Aglaya: el precio de la libertad
Por Úrsula Sebastián
Recuperar repertorio de nuestro Siglo de Oro (más allá del que se mantiene en el corpus literario o se repone una y otra vez en las programaciones) debería ser siempre un motivo de interés para el verdadero aficionado. No deja de llamar la atención que algunas de las propuestas más audaces en este aspecto nazcan en la periferia del off más que en los grandes espacios. Ahora es el Colectivo amor & rabia (que forman la dramaturga y poeta Carla M. Nyman y la actriz Lluna Issa Casterá) el que se ha colocado en el mapa presentando (primero en DT Espacio Escénico y actualmente en Nave 73) Yo solo vine a ver el jardín, una suerte de reescritura libertina, performativa, gamberra y contemporánea a partir de Jardines y campos sabeos, de Feliciana Enríquez de Guzmán. Propuesta pensada no solo para poner de relieve un nombre caído en el olvido sino para dialogar de tú a tú, desde el aquí y el ahora, con la obra original. Porque Yo solo vine a ver el jardín toma algunos de los temas de la obra original para abordarlos con la frescura y la insolencia punk de la que parten Nyman y Casterá: dos artistas todavía muy jóvenes; pero con las ideas ya muy claras.
La pieza nos presenta a Aglaya, una joven que contacta paralelamente con seis hombres a través de alguna aplicación decidida a citarlos en su casa, en su terreno, en su jardín para someterlos (y someterse) a una especie de bacanal libertadora de descubrimiento de los placeres de la carne; pero también de descubrimiento de su propio cuerpo y cómo utilizarlo. Porque ella se reivindica libre de decidir querer a todos por igual, y está en su derecho de encontrar placer en todos y dar placer a todos. ¿Trampa u orgía? ¿Placer o autoflagelación personal?
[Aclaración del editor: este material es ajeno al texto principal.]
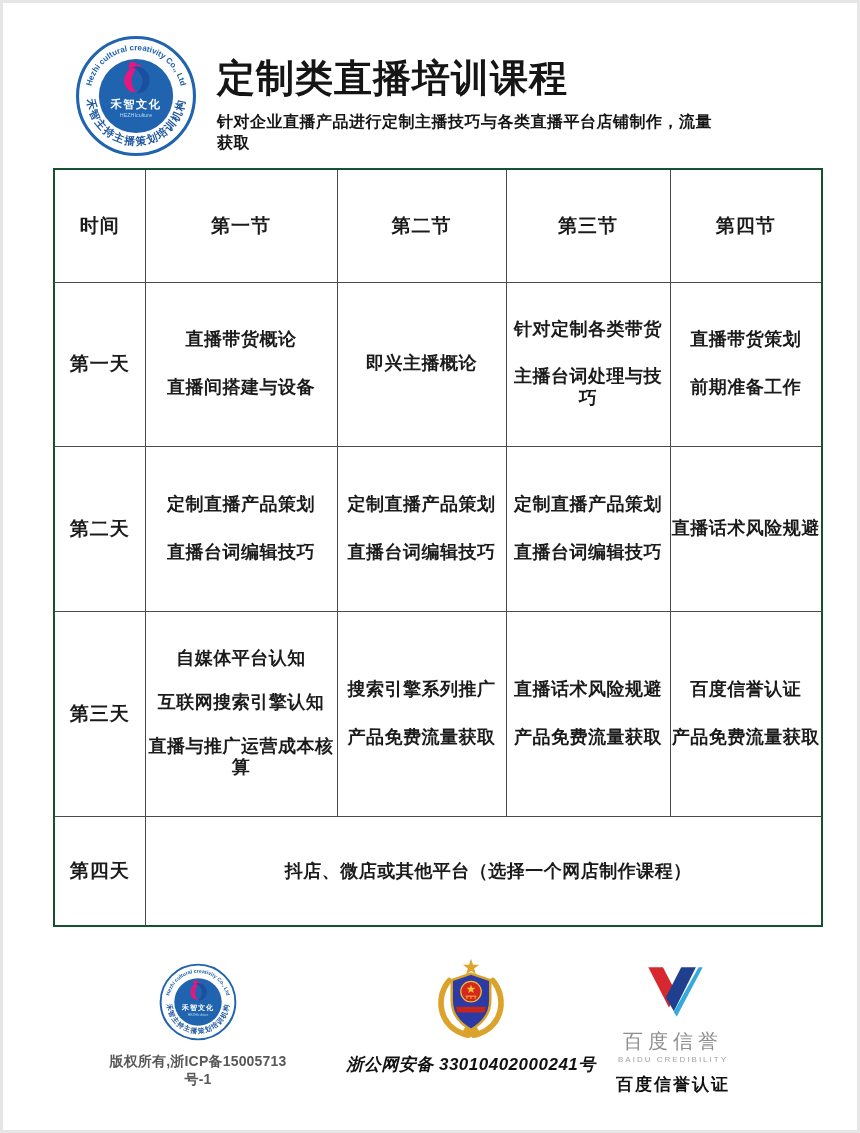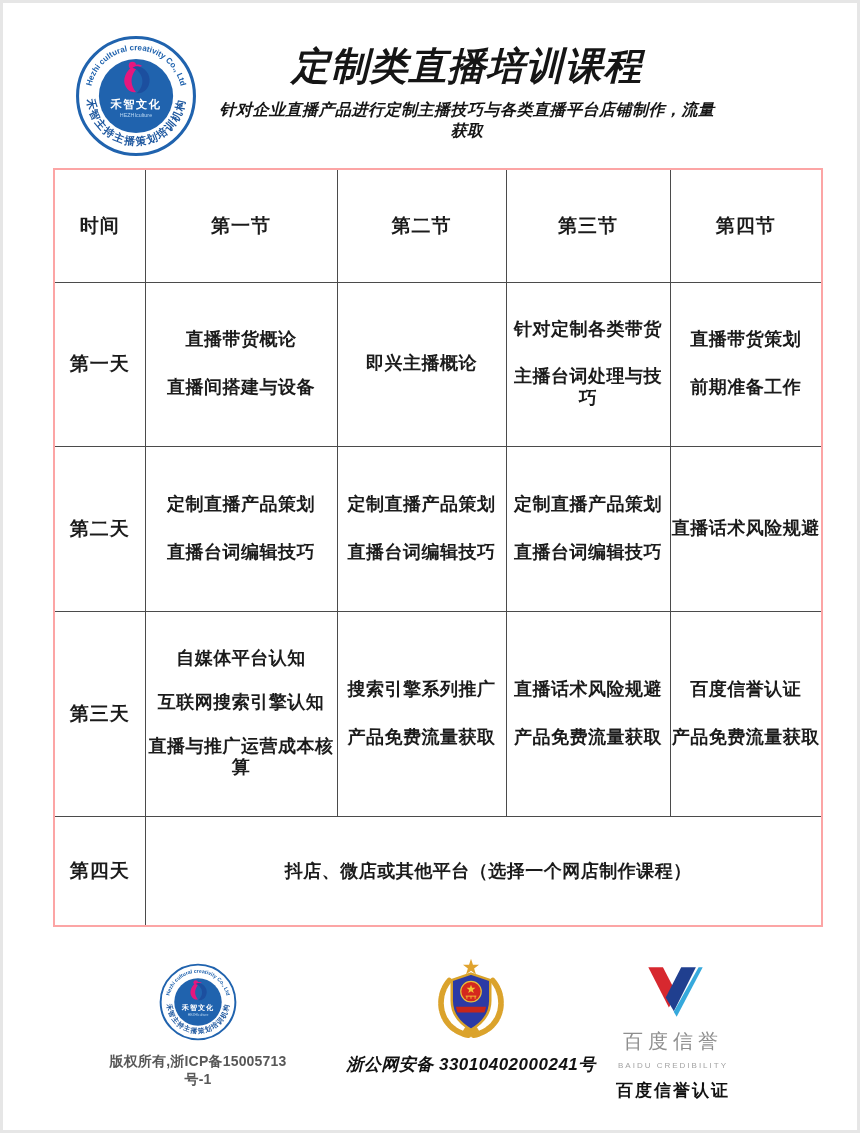--- a/index.html
+++ b/index.html
@@ -10,7 +10,7 @@
   }
   
   .header-logo{position:absolute;left:72px;top:32px;width:122px;height:122px;}
-  .title-block{position:absolute;left:214px;top:44px;width:500px;text-align:center;font-style:italic;}
+  .title-block{position:absolute;left:214px;top:56px;width:500px;text-align:left;}
   .title{margin:0;font-size:38px;font-weight:900;line-height:1.05;color:#151515;letter-spacing:1px;}
   .subtitle{margin:13px 0 0 0;font-size:16px;font-weight:700;color:#151515;letter-spacing:0.5px;}
   

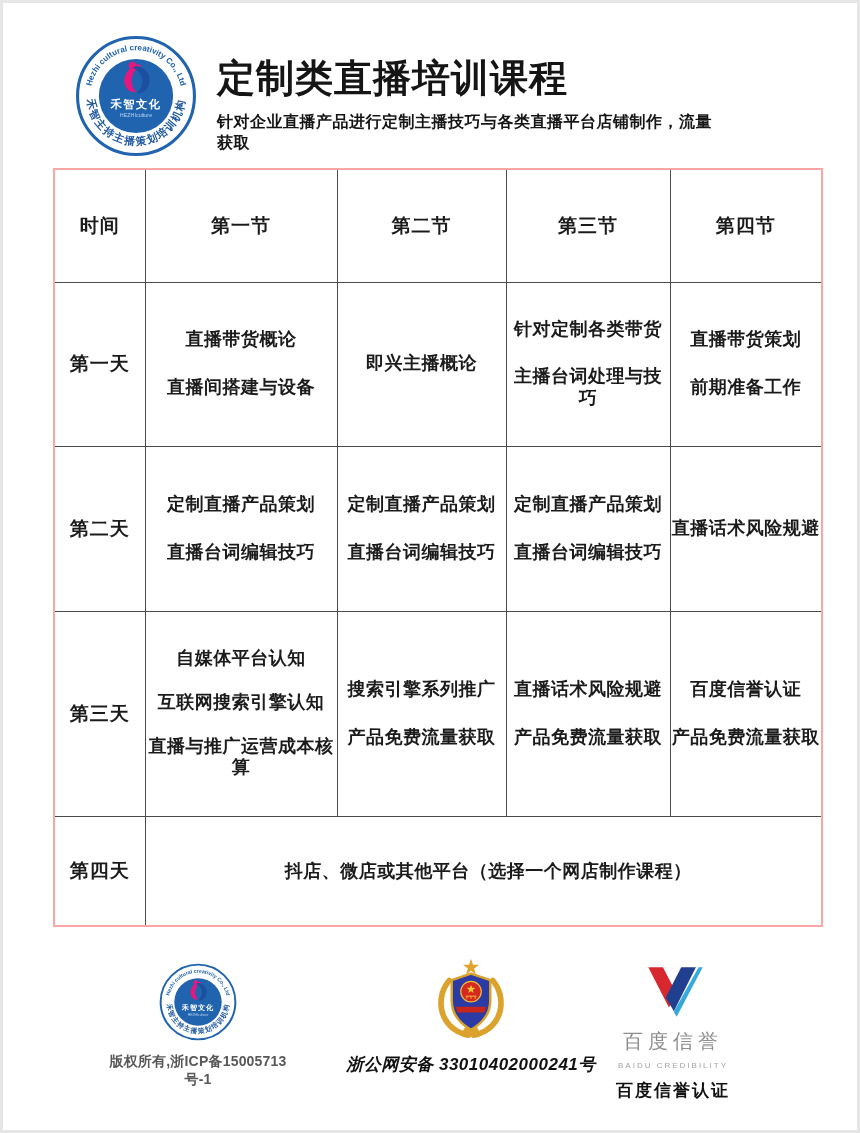--- a/index.html
+++ b/index.html
@@ -16,7 +16,7 @@
   
   table.schedule{
     position:absolute;left:50px;top:165px;width:768px;
-    border-collapse:collapse;table-layout:fixed;border:2px solid #fca5a5;
+    border-collapse:collapse;table-layout:fixed;border:2px solid #14532d;
   }
   .schedule th,.schedule td{
     border:1px solid #4b4b4b;padding:0;vertical-align:middle;text-align:center;

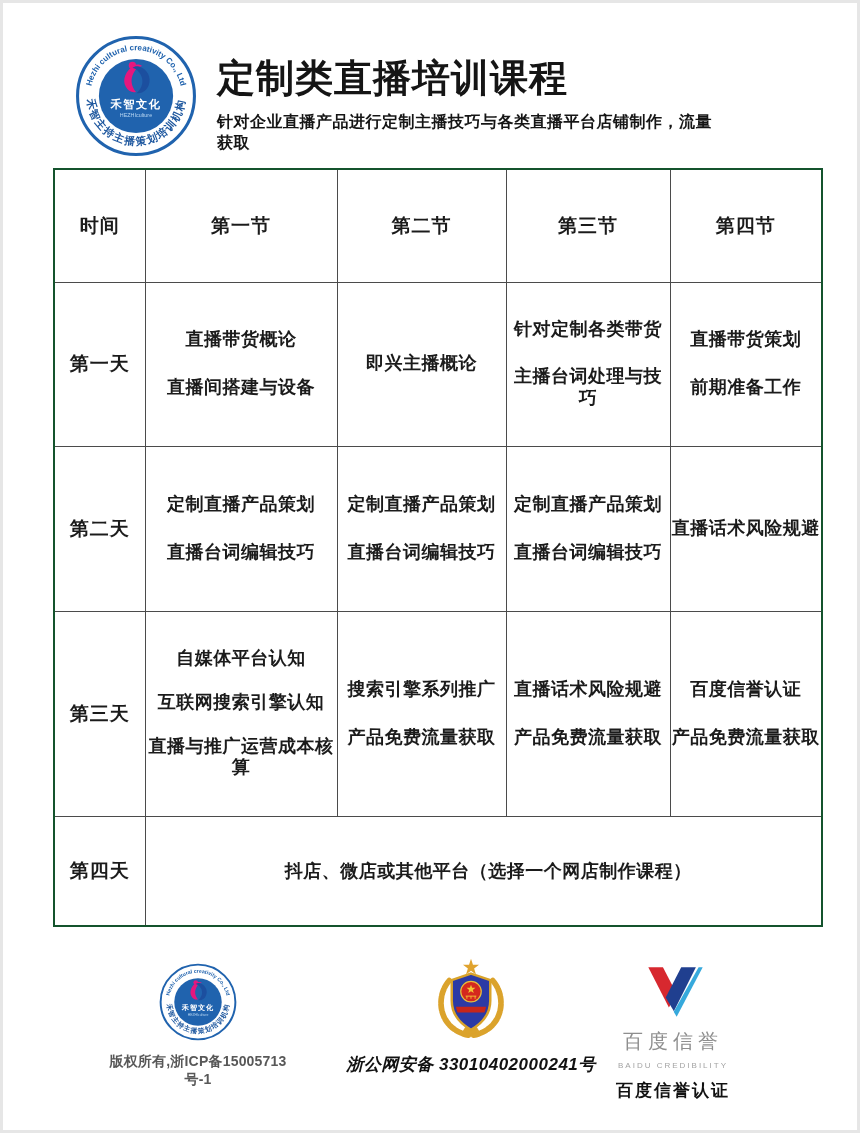--- a/index.html
+++ b/index.html
@@ -37,7 +37,7 @@
   .copyright{margin-top:8px;font-size:14px;font-weight:700;color:#585858;letter-spacing:0.2px;}
   .police-label{margin-top:8px;font-size:17px;font-weight:800;color:#111111;letter-spacing:0.5px;font-style:italic;}
   .baidu-cn{margin-top:5px;font-size:20px;color:#8e8e8e;letter-spacing:5px;}
-  .baidu-en{margin-top:6px;font-size:8px;color:#a3a3a3;letter-spacing:2px;}
+  .baidu-en{margin-top:0;font-size:8px;color:#a3a3a3;letter-spacing:2px;}
   .baidu-cert{margin-top:9px;font-size:17px;font-weight:800;color:#111111;letter-spacing:2px;}
 </style>
 </head>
Confluyen entonces en la dramaturgia de Nyman dos líneas que se solapan: porque a lo largo del monólogo tanto desde el texto como desde la puesta en escena se abordan no solo la necesidad de la protagonista de decidir por sí misma y liberarse sexualmente; sino también toda una serie de cuestiones no resueltas en la infancia (por falta de una educación sexual oportuna, por una relación en claro conflicto con un padre que no duda en estigmatizarla al conocer su decisión) que laten constantemente (no en vano los seis hombres aparecen representados por figuras de playmobil con las que Aglaya juguetea una y otra vez) y podrían hacer que nos cuestionásemos de dónde surge realmente esa necesidad de la protagonista de explotar en una sociedad de consumo rápido como esta en la que vivimos. ¿Cuál es entonces la verdadera rebelión de Aglaya? ¿Mero culto al cuerpo y al deseo o huida hacia delante? Todas estas cuestiones (muchas quedan en el aire) obligan al espectador a una reflexión bastante inteligente con mucha más profundidad y aristas de las que podríamos pensar en un primer momento. El camino hacia la realización de Aglaya tal vez sea gozoso; pero su libertad parece tener un precio. El precio de la marca, el precio del estigma social al que ha de sobreponerse.
Nyman plantea desde la dirección un espectáculo decididamente contemporáneo; que se toma su tiempo en arrancar y que hace dialogar sin miedo la tecnología de la videocreación con un trabajo que requiere de una actriz total (por momentos performer) integrada en una puesta en escena donde el vídeo, la música y, en definitiva, la estética (muy cuidada, dejando un buen puñado de imágenes sugerentes) tienen peso decisivo. Cuenta para ello con la complicidad de Lluna Issa Casterá, inspirada por igual en la parte más física del montaje y en el arte del decir; pero destacando sobre todo en la nada fácil tarea de establecer contacto visual con un público al que (al igual que su personaje) mantiene siempre a su merced. Ese magnetismo es su mejor arma; y estamos ante una intérprete poderosa al servicio de un trabajo agotador. Directora y actriz parecen estar de acuerdo en sugerir más que mostrar, y confían en la potencia del texto, dejando en retazos de sensualidad elegante lo que en otras manos se podría haber convertido en un mero ejercicio de vouyerismo. Nunca sucede aquí.
La función suma e interesa, tanto volver a traer a Enríquez a la palestra como por comprobar cómo Carla Nyman juega con ella para plantear cuestiones rabiosamente actuales. Ojalá la pieza alcance la visibilidad que merece y sea solo el comienzo de la trayectoria conjunta de Nyman y Casterá. De momento, conviene retener estos nombres.